**Work instruction**
Would you copy out each line of the records below that includes the word "with"?

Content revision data
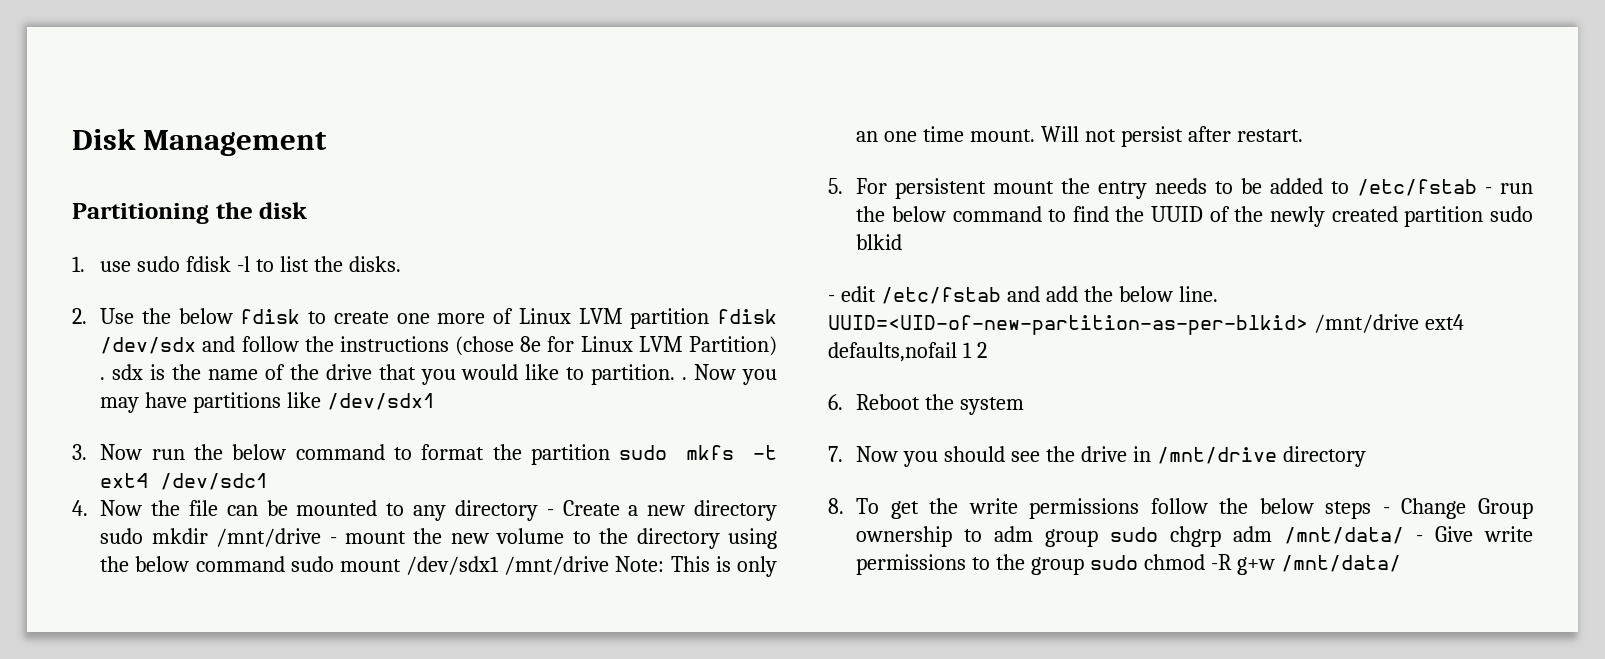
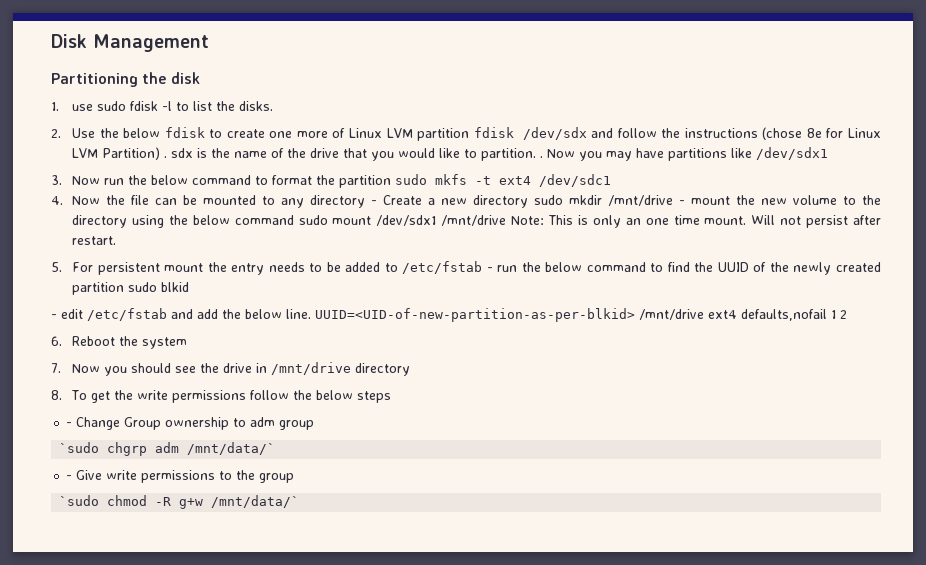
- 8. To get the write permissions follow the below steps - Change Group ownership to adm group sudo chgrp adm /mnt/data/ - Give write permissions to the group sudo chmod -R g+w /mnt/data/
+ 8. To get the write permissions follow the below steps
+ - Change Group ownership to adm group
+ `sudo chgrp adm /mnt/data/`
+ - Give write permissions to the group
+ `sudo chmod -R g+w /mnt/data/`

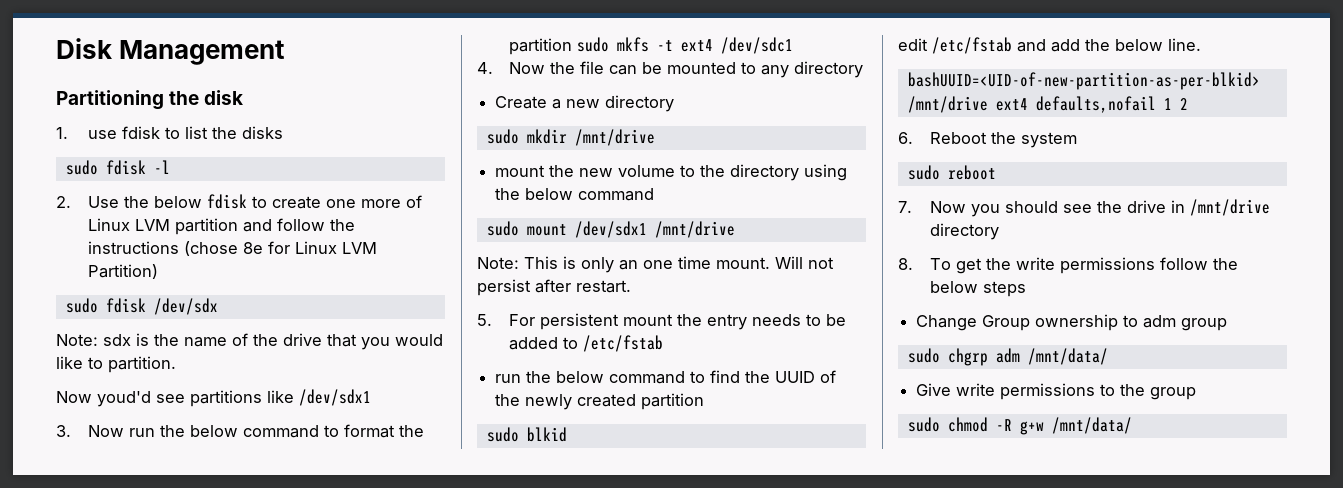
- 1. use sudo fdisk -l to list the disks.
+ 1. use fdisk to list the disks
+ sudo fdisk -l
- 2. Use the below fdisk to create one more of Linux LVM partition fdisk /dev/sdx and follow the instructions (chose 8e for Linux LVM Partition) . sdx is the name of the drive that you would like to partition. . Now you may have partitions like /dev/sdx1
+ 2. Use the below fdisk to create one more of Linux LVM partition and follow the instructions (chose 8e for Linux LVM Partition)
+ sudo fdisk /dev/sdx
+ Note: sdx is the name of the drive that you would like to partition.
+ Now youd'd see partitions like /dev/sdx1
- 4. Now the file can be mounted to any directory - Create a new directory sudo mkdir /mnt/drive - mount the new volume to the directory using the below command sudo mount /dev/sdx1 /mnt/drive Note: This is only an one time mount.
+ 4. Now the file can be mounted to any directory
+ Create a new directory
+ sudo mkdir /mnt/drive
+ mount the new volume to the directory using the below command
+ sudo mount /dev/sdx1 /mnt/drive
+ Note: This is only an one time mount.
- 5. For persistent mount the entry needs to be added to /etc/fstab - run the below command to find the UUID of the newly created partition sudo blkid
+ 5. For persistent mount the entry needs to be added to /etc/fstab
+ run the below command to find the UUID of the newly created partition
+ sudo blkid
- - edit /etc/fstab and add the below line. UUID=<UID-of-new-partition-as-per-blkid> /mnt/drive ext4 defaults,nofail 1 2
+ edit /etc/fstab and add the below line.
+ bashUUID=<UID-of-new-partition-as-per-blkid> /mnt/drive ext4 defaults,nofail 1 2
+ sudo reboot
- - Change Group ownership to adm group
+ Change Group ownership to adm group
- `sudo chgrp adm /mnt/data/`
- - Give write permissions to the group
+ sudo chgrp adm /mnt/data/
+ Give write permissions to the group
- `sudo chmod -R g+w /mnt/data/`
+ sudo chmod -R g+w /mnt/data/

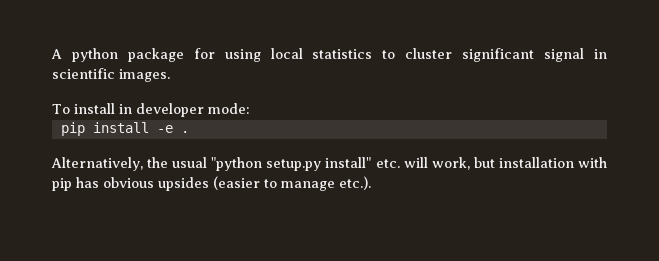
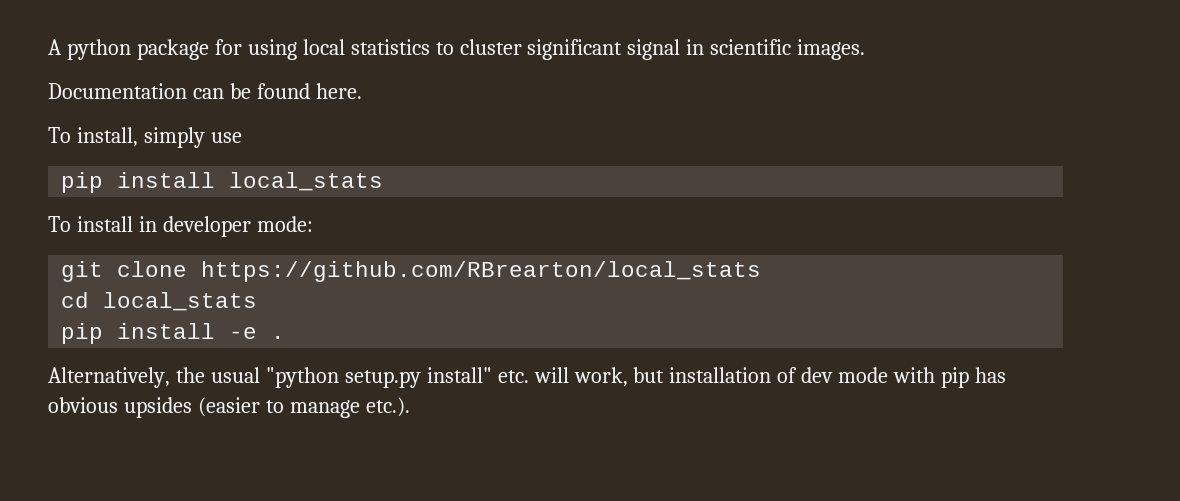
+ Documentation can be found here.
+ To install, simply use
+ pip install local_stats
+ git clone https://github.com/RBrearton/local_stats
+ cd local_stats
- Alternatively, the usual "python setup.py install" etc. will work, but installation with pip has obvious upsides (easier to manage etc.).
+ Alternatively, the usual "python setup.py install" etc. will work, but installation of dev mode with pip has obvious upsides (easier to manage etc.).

**Answer space**
- Alternatively, the usual "python setup.py install" etc. will work, but installation with pip has obvious upsides (easier to manage etc.).
+ Alternatively, the usual "python setup.py install" etc. will work, but installation of dev mode with pip has obvious upsides (easier to manage etc.).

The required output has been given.